El gobierno estatal responderá en breve a la solicitud de aumento a las tarifas del transporte público urbano y de otras modalidades. Lo que resuelva, será ruidoso.
El autorizar un aumento implica un golpe a la depauperada economía popular, pero –paradójicamente- rechazar sus peticiones sin ofrecer paliativos significaría ignorar la contundencia de los números y poner a este sector en mayor desventaja.
Los transportistas llegan a la mesa con argumentos impecables: los aumentos a los insumos que consumen todos los días son reales y descapitalizan a sus empresas.
Pero la percepción social respecto de la calidad del servicio no les favorece. La gente supone que los transportistas son multimillonarios y acusa que el trato de los conductores es pésimo; el común de la población califica al transporte de Culiacán como “el peor” del país, lo cual parece falso, aunque es posible comparar la edad y las condiciones físicas de las unidades con cualquier ciudad media del país y comprobar que Culiacán ofrece un buen equipo de transporte.
Las tarifas actuales fueron autorizadas el 27 de julio de 2017, fecha en que las personas con discapacidad de todo Sinaloa –además de los estudiantes y otros grupos vulnerables- empezaron a gozar de un 50% de descuento, pero, a pesar de otorgar estos beneficios sin obtener ninguna retribución a cambio, los transportistas son vistos como los chicos malos de la película.
El costo del diesel registró en ese lapso (27 de julio de 2017-31 de mayo de 2019) un alza significativa: de 17.03 pesos por litro, aumentó a 21.33 pesos (4.30 más). Para dimensionar los efectos de este incremento, calculemos: con una carga diaria de 150 litros, cada autobús gasta 16 mil 770 pesos más cada mes y 201 mil 240 más al año ($4.30 x 150 litros X 26 días de operación al mes), independientemente de los sobre-costos de operación que genera el aumento a los precios de otros insumos básicos: llantas, refacciones, aceites, filtros, pintura y mantenimiento de carrocerías, seguros de daños a terceros o amplios, sueldos y otros.
El esquema de revisión, por cierto, parece obsoleto. Obedece más a aspectos sociales que a elementos técnicos, y los resultados buscan el objetivo de no lesionar más la economía de las familias, una función que el gobierno debe cumplir. Así, quizá el esquema deba ser más riguroso y quedar a cargo de un grupo especializado que cada trimestre evalúe y certifique los costos reales.
La discusión mediática sobre el tema inicia a partir de una conclusión: que los transportistas quedan a deber a la sociedad, sin espacio para el análisis ni el reconocimiento de sus desventajas.
En Sinaloa, el ingreso único del transporte son las tarifas autorizadas, mientras en otras ciudades reciben subsidios o subvenciones que les permiten sostener la calidad del servicio.

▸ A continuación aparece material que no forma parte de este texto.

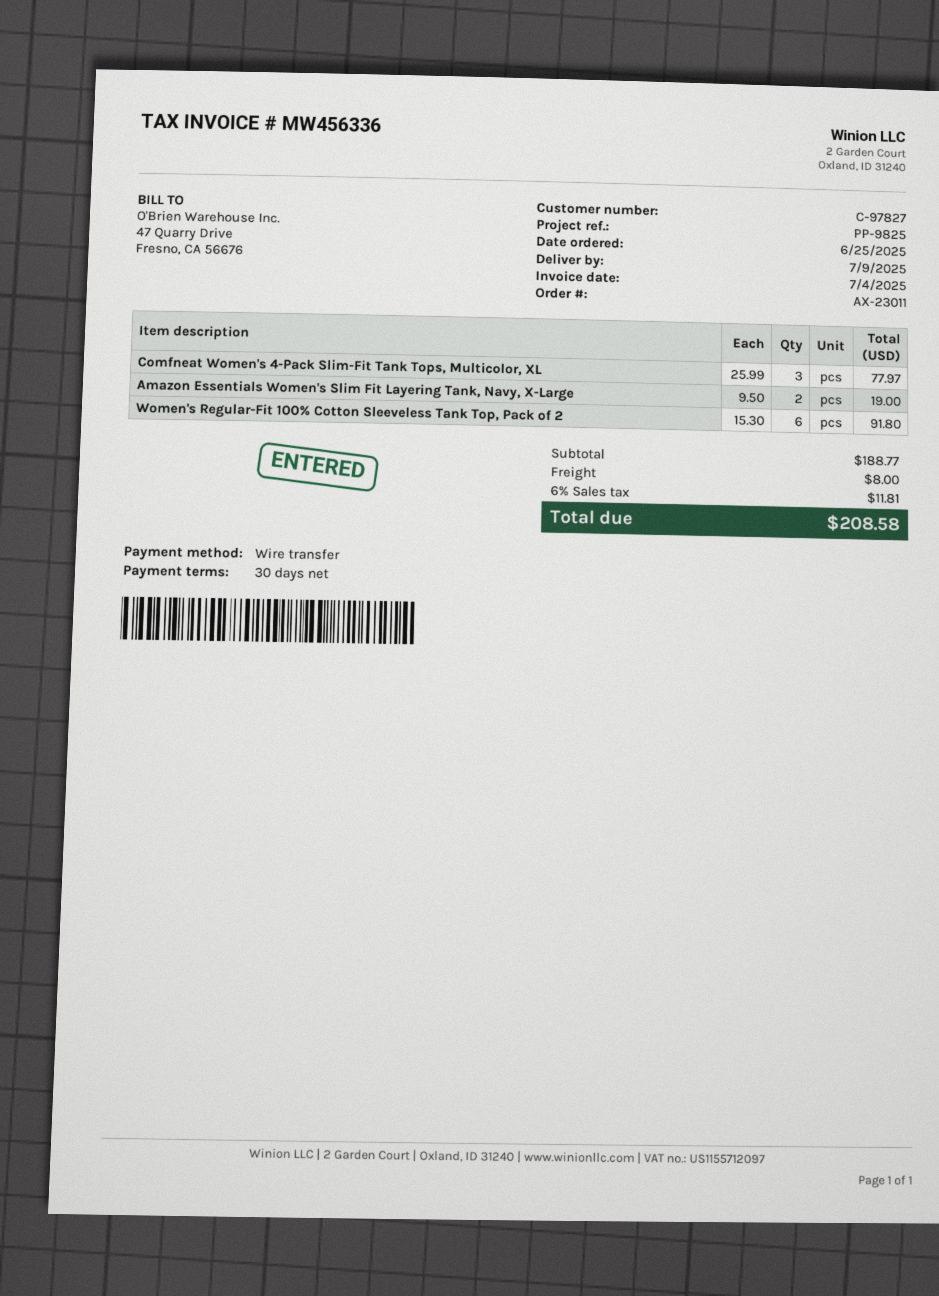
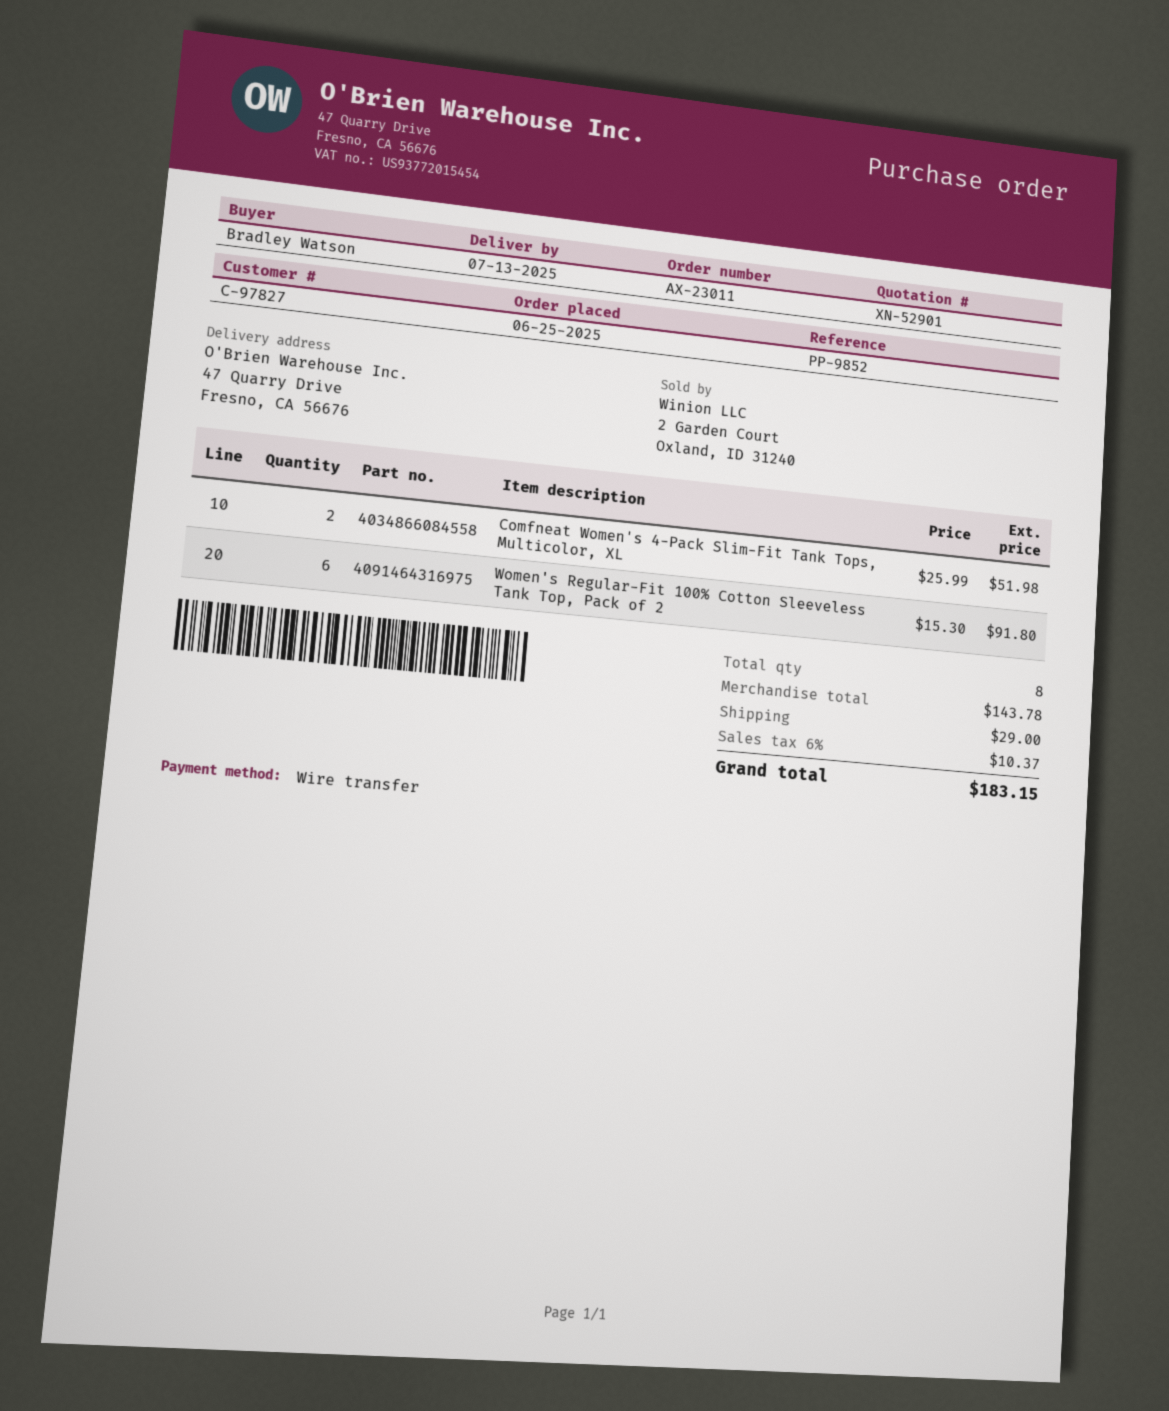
delivery date: 2025-07-09 -> 2025-07-13
reference: PP-9825 -> PP-9852
Comfneat Women's 4-Pack Slim-Fit Tank Tops, Multicolor, XL: 3 x 25.99 = 77.97 -> 2 x 25.99 = 51.98
Amazon Essentials Women's Slim Fit Layering Tank, Navy, X-Large: 2 x 9.50 = 19.00 -> none
subtotal: 188.77 -> 143.78
shipping: 8.00 -> 29.00
tax: 6% = 11.81 -> 6% = 10.37
total: 208.58 -> 183.15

La pregunta es qué debemos hacer para gozar de un sistema de transportación de primera clase a costos bajos, como ocurre en otras ciudades. Inevitablemente, el camino inicia con una conversión del sistema de administración y operación, la consecuente desaparición del llamado “hombre-camión” y el establecimiento de un sistema de subsidios.
Hay que reconocer que un sistema de transporte de primera categoría cuesta y que corresponde al Estado aportar subsidios u otros estímulos para evitar que el costo recaiga sólo en la población o en los mismos empresarios del transporte, quienes subsidian la mitad de los costes a diversos grupos vulnerables de su bolsa.
Deberemos definir también si este es un bien de segunda clase o un servicio de primera. Con base en esto, el gobierno local debe decidir si hace lo que otros han hecho: subsidiar estos sistemas en bien de los usuarios y no de los empresarios del ramo, como podría entenderse.